_Stored data_

------------------------

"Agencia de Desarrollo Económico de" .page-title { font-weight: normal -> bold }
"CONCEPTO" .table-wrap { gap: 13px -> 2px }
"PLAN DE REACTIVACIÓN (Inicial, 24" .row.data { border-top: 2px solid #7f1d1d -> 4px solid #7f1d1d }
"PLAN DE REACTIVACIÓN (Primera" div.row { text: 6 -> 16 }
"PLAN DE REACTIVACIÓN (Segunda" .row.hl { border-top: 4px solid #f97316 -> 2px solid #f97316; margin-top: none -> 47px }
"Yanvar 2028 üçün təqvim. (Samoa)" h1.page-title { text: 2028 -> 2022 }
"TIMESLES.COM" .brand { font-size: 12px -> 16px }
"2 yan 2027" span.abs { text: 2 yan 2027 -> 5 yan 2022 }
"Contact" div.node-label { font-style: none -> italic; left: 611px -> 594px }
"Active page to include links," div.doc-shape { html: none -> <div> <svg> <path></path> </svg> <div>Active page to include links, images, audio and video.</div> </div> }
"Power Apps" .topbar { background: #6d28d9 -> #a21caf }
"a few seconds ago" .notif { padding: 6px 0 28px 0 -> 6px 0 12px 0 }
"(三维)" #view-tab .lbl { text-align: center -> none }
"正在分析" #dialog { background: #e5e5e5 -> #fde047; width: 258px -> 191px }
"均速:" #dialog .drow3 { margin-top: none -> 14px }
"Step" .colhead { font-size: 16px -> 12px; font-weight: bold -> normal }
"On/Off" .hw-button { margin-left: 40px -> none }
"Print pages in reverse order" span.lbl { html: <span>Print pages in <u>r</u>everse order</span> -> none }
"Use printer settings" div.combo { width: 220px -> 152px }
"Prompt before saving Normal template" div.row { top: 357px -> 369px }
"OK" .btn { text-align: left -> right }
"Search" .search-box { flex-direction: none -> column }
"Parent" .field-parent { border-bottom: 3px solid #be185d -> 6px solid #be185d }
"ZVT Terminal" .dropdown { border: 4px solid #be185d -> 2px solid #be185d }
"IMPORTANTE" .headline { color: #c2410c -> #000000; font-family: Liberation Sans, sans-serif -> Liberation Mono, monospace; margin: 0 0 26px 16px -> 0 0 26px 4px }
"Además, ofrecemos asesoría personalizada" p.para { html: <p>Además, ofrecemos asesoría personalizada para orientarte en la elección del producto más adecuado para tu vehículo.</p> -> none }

------------------------

_REQUIREMENT_
Write out exactly the lines starting with the one that holds "border: 4px solid" and running through the last line above.

_EXERCISE RESULT_
"ZVT Terminal" .dropdown { border: 4px solid #be185d -> 2px solid #be185d }
"IMPORTANTE" .headline { color: #c2410c -> #000000; font-family: Liberation Sans, sans-serif -> Liberation Mono, monospace; margin: 0 0 26px 16px -> 0 0 26px 4px }
"Además, ofrecemos asesoría personalizada" p.para { html: <p>Además, ofrecemos asesoría personalizada para orientarte en la elección del producto más adecuado para tu vehículo.</p> -> none }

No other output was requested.